Il a également déclaré que le fait que le groupe Koza-İpek possédait des médias suscitait davantage d'inquiétudes.
"Comme les sociétés liées incluent également des médias, de sérieuses inquiétudes apparaissent dans la société concernant la liberté de la presse si l'on considère les récentes pressions exercées sur les organes médiatiques", indique le communiqué, appelant également à une procédure judiciaire équitable et urgente sur cette question.
Le 26 octobre, le parquet général d’Ankara a ordonné que le groupe Koza-İpek soit placé sous la direction d’un comité d’administrateurs alors qu’une enquête était en cours sur les liens présumés du groupe avec l’universitaire américain Fethullah Gülen, ancien allié du gouvernement.
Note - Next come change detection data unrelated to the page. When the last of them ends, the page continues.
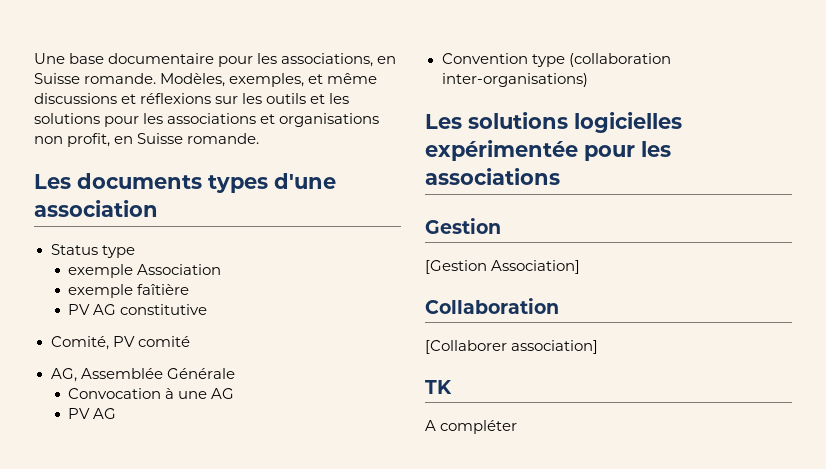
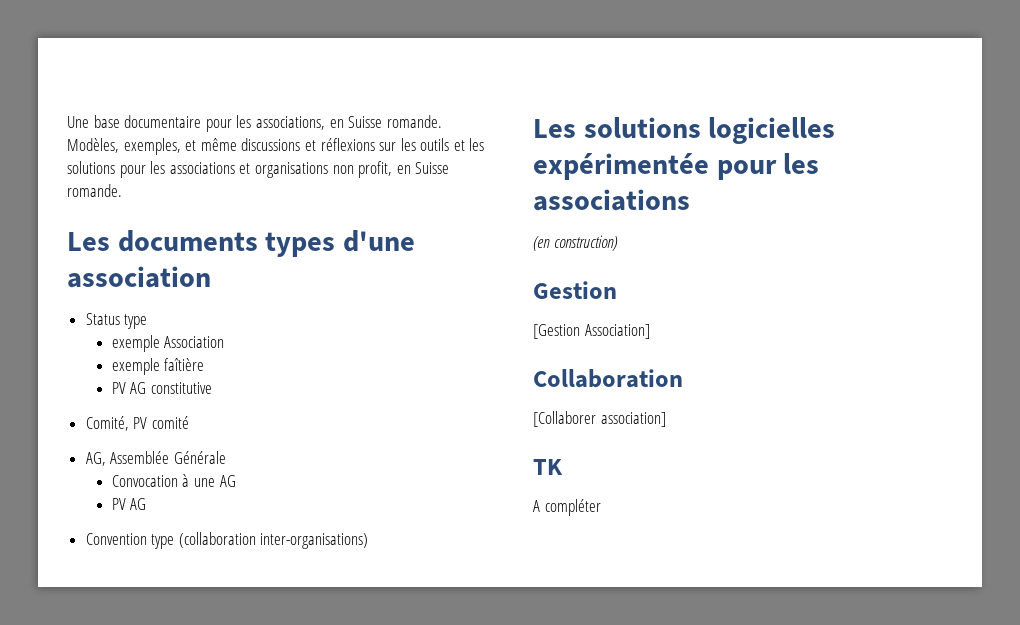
(560, 176) none -> [533,235,618,251] // (en construction)

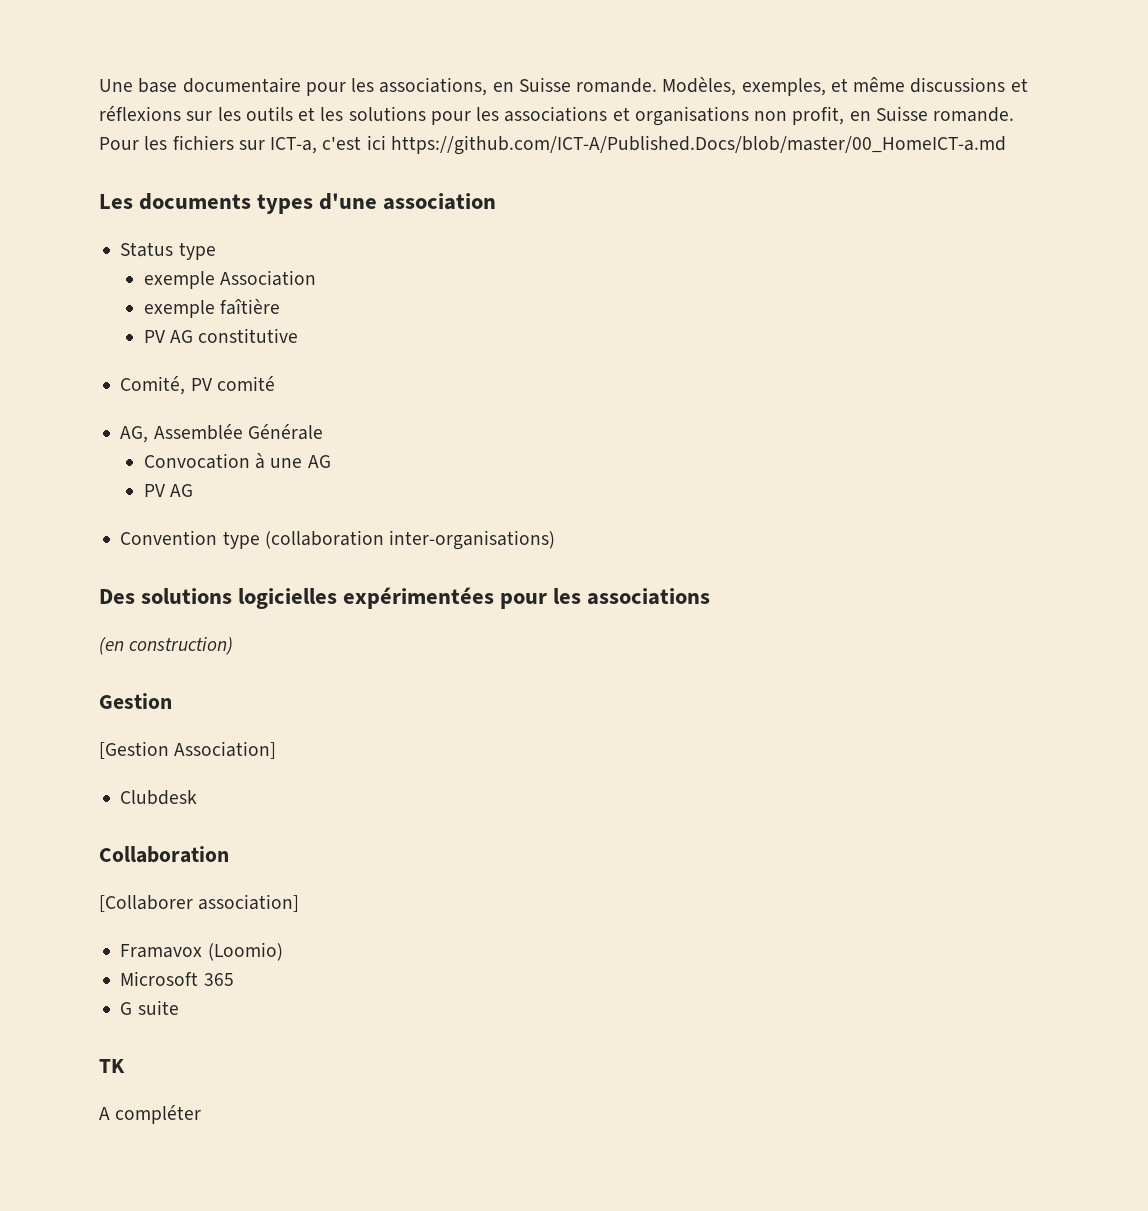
(122, 190) none -> [99,135,1006,155] Pour les fichiers sur ICT-a, c'est ici https://github.com/ICT-A/Published.Docs/blob/master/00_HomeICT-a.md
[533,119,576,138] Les -> [99,589,135,604] Des
[533,153,709,180] expérimentée -> [343,587,495,609] expérimentées
(650, 331) none -> [120,790,198,805] // Clubdesk
(666, 419) none -> [120,942,283,961] [120,971,234,986] [120,1000,179,1015] // Framavox (Loomio) // Microsoft 365 // G suite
Le président Recep Tayyip Erdoğan et le Parti de la justice et du développement (AKP) accusent désormais Gülen de diriger une organisation prétendument illégale qui, selon Erdoğan, tente de renverser le gouvernement de l'AKP avec des partisans travaillant en tant qu'initiés dans la police, la justice et d'autres institutions d'État.
La police a tiré des gaz lacrymogènes et des canons à eau sur la foule rassemblée en soutien devant les bureaux du groupe de médias vers 7h30 le 28 octobre, deux jours après la décision initiale du tribunal, a rapporté l'agence de presse Doğan.